[Records from a dataset]
......
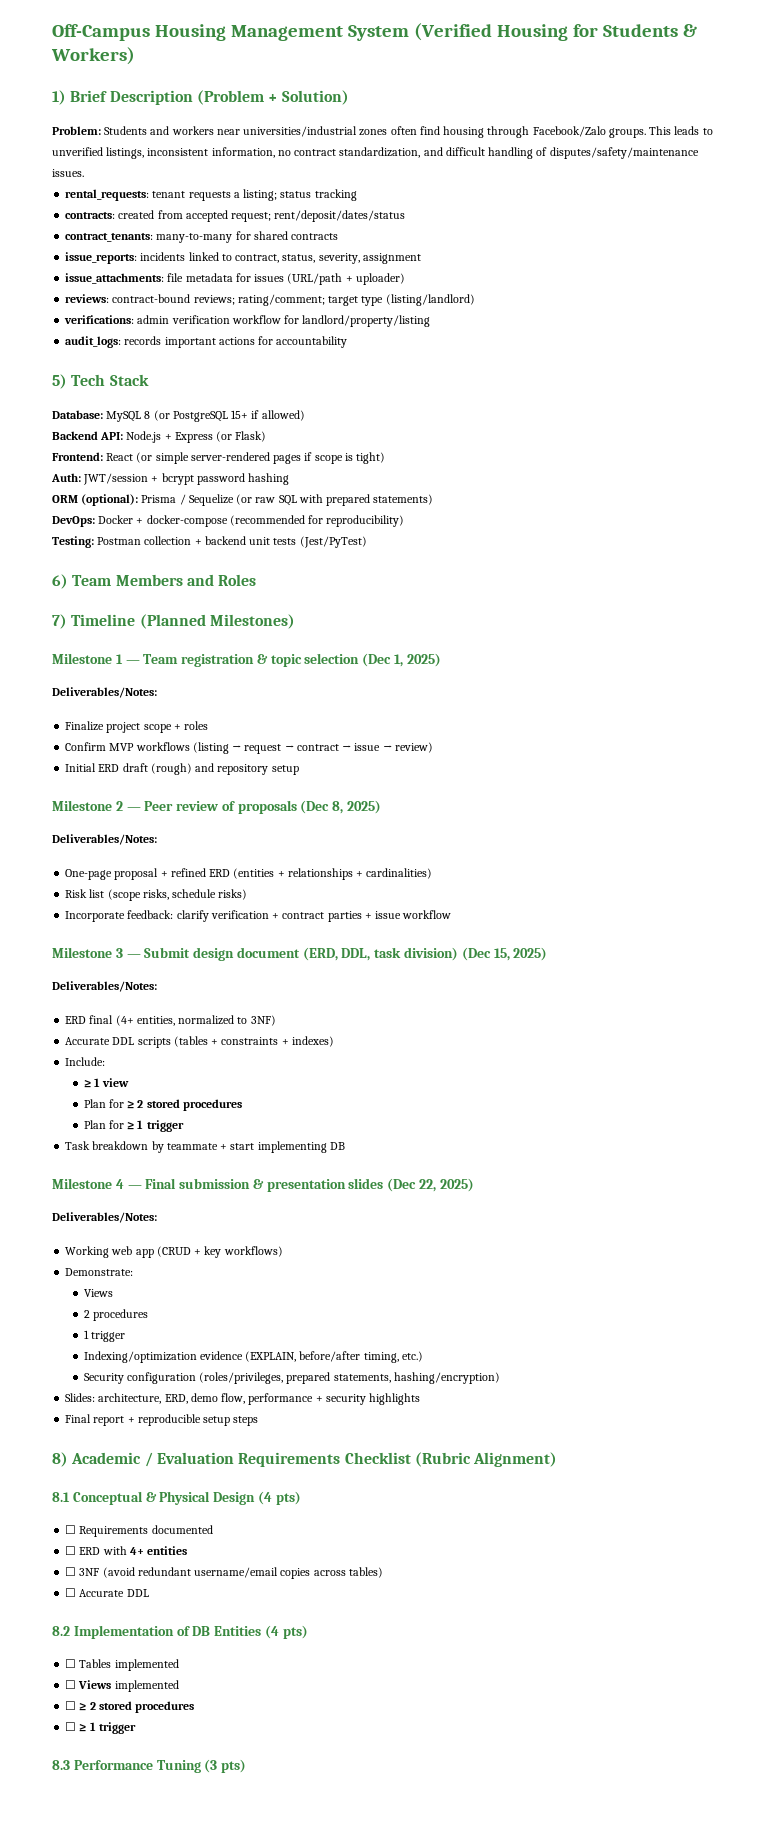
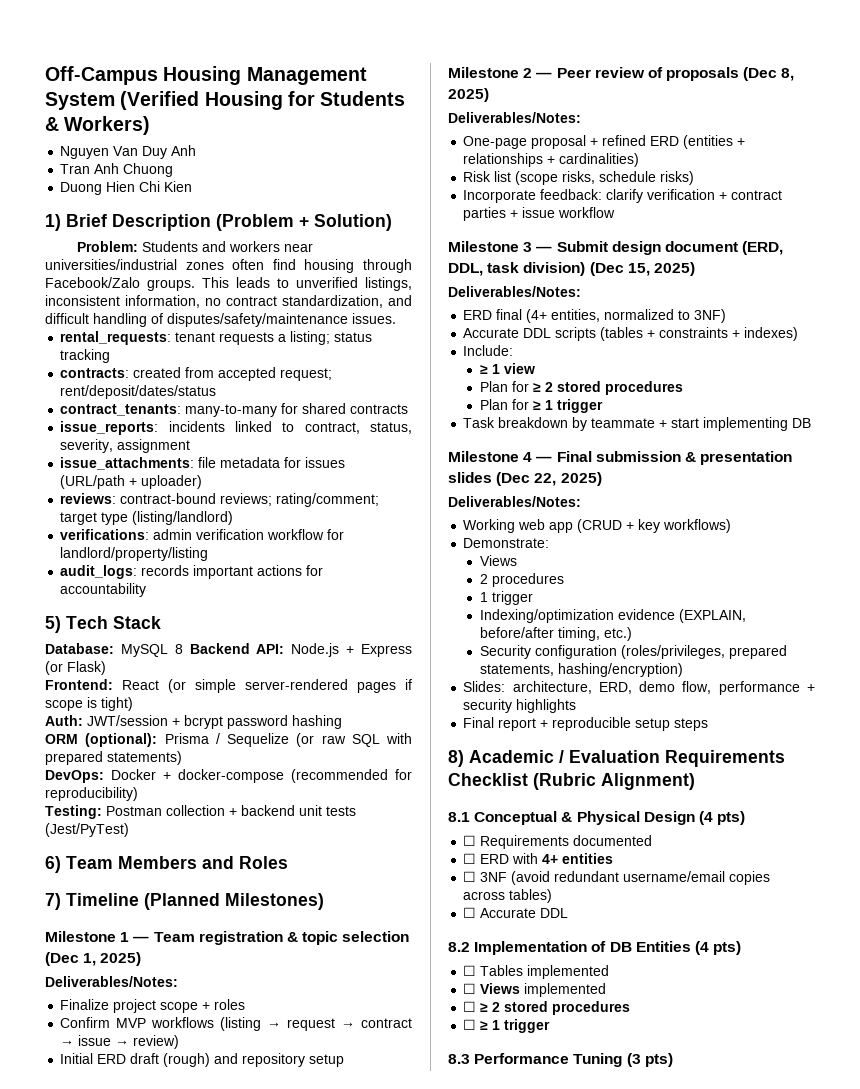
+ Nguyen Van Duy Anh
+ Tran Anh Chuong
+ Duong Hien Chi Kien
- Database: MySQL 8 (or PostgreSQL 15+ if allowed)
- Backend API: Node.js + Express (or Flask)
+ Database: MySQL 8 Backend API: Node.js + Express (or Flask)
......
◆ Your objective: A verbatim copy of the records above, without pictures, is required.

◆ Exercise output:
+ Nguyen Van Duy Anh
+ Tran Anh Chuong
+ Duong Hien Chi Kien
- Database: MySQL 8 (or PostgreSQL 15+ if allowed)
- Backend API: Node.js + Express (or Flask)
+ Database: MySQL 8 Backend API: Node.js + Express (or Flask)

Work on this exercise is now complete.